03 août 2011

En face

C'était depuis là. Depuis la pénombre des cafés des sports, tout au bout des zincs, là où les clignements des yeux sont ralentis. Depuis les frêles terrasses de plastique, sous les parasols pouilleux et bon marché des bars des postes, là où les vacances n'arrivent que par cartes, par procurations.

Depuis là, on regardait en face. Les nouvelles vieilles brasseries. Le cortège des blondes, la cour des gominés, le royaume des eaux minérales. Surtout, l'engouement pour les tartares, les caprices autour des carpaccios, les soupirs d'extase face aux tomates-mozzarella. Ce rouge coupé au couteau descendre dans ces gorges dorées, ces lèvres suçoter ces lamelles, ces langues lécher ces huiles d'olive. 

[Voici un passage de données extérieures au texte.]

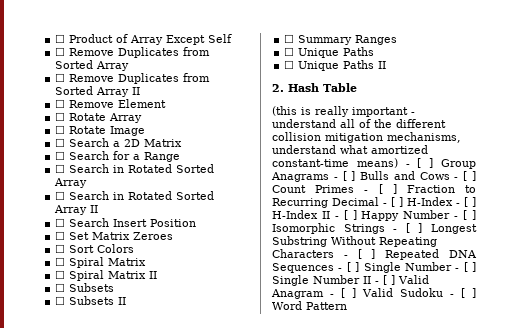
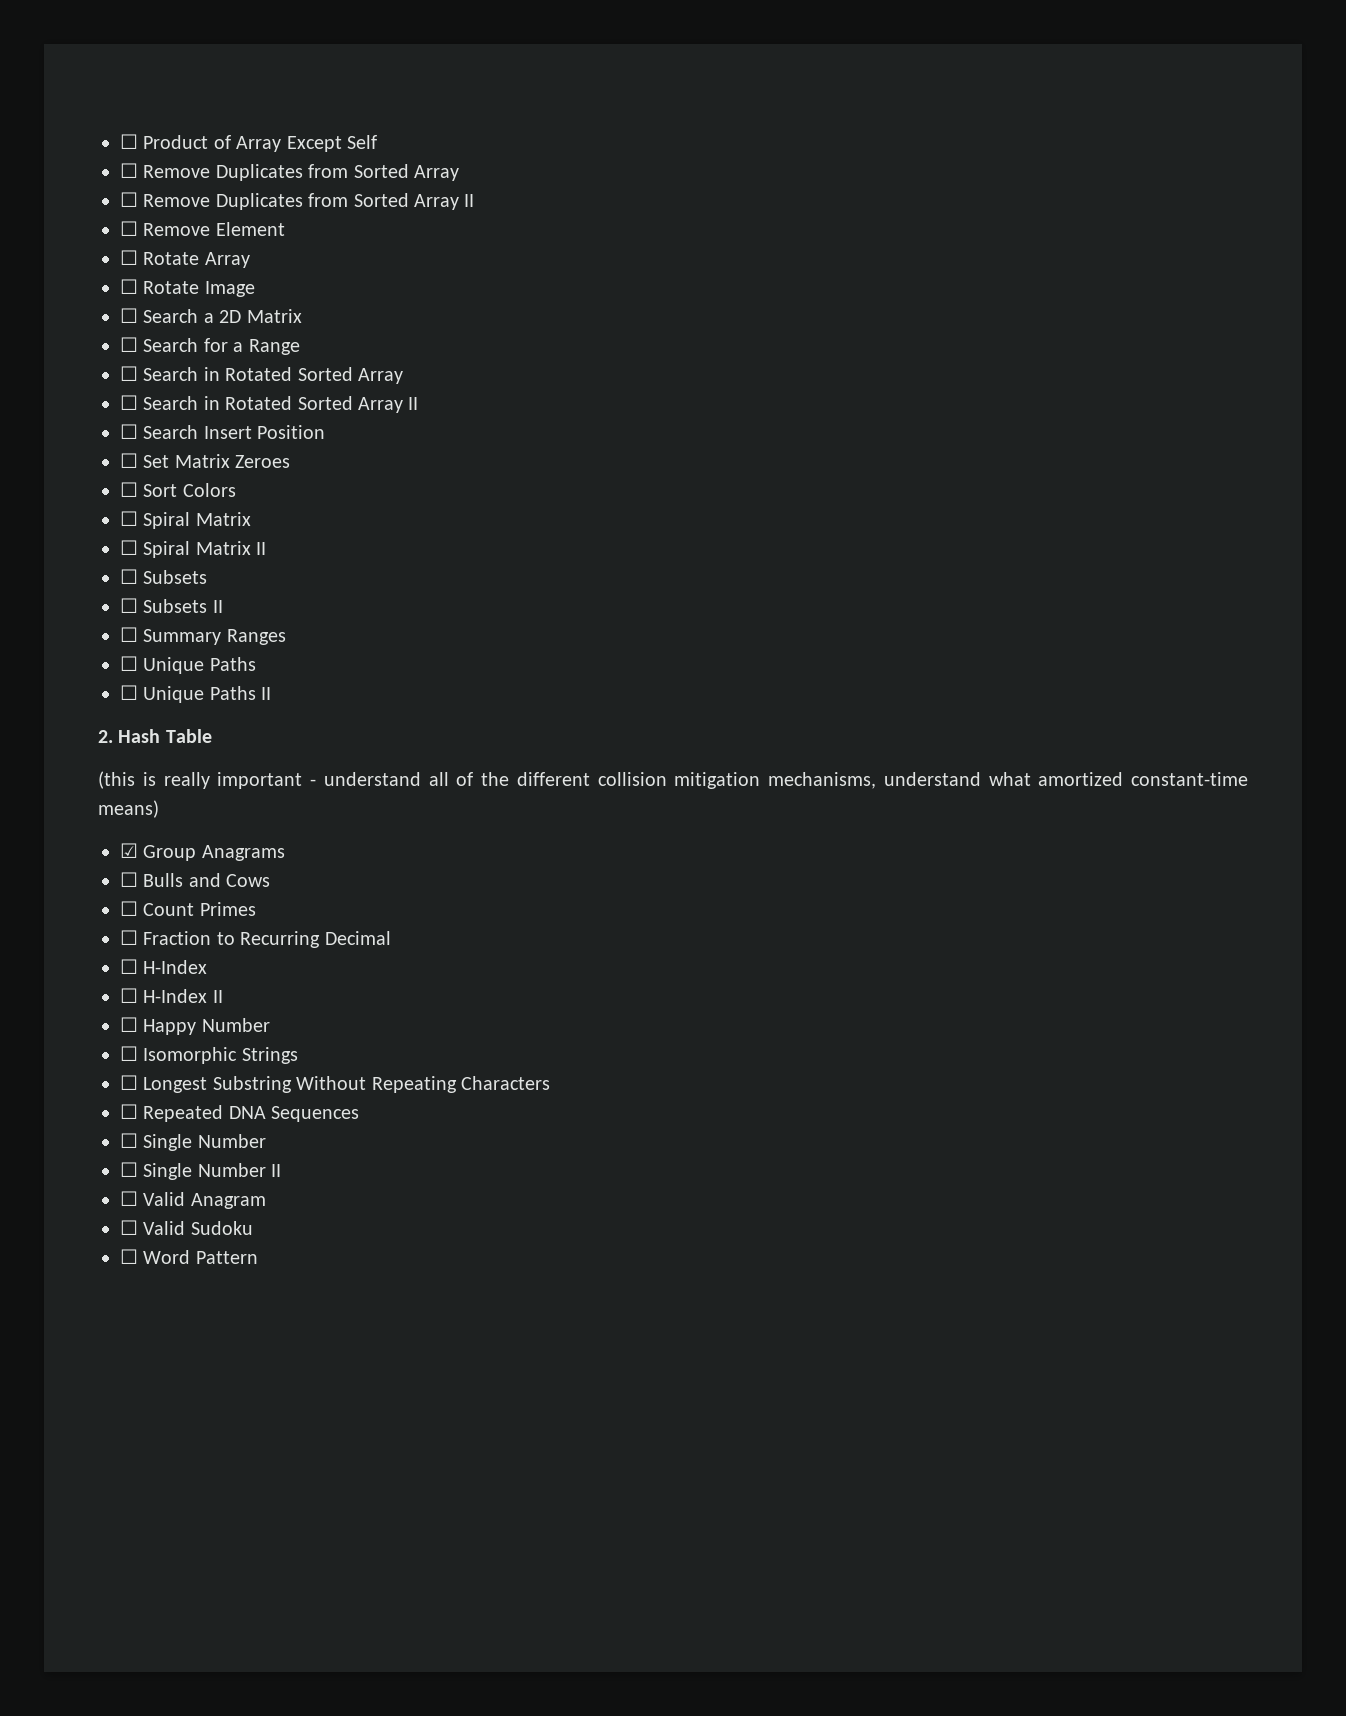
[405,158,434,168] - [ ] -> [120,843,138,858] // ☑
[333,171,356,181] - [ ] -> [120,872,138,887] // ☐
[454,171,476,181] - [ ] -> [120,901,138,916] // ☐
[364,184,397,194] - [ ] -> [120,930,138,945] // ☐
[383,197,476,207] - [ ] H-Index - [ ] -> [120,959,208,974] [120,988,138,1003] // ☐ H-Index // ☐
[334,210,357,220] - [ ] -> [120,1017,138,1032] // ☐
[454,210,476,220] - [ ] -> [120,1046,138,1061] // ☐
[393,223,423,233] - [ ] -> [120,1075,138,1090] // ☐
[343,249,376,259] - [ ] -> [120,1104,138,1119] // ☐
[338,262,476,273] - [ ] Single Number - [ ] -> [120,1133,266,1151] [120,1162,138,1177] // ☐ Single Number // ☐
[375,275,395,285] - [ ] -> [120,1191,138,1206] // ☐
[330,288,356,298] - [ ] -> [120,1220,138,1235] // ☐
[450,288,476,298] - [ ] -> [120,1249,138,1264] // ☐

Généralement, au début de l'après-midi, un animateur, à la radio, décidait de passer quelque chose comme "Exodus", chanté par Edith Piaf. Et l'envie d'aligner les pastis se faisait plus pressante. On se doutait vaguement qu'un jour ou l'autre, celles et ceux d'en face viendraient annexer ces territoires. On tâchait de bouger précautionneusement, de "rester tranquille". On écoutait nos cigarettes se consumer et on n'était pas sûr du moment exact où tout ce décorum avait commencé à s'effriter.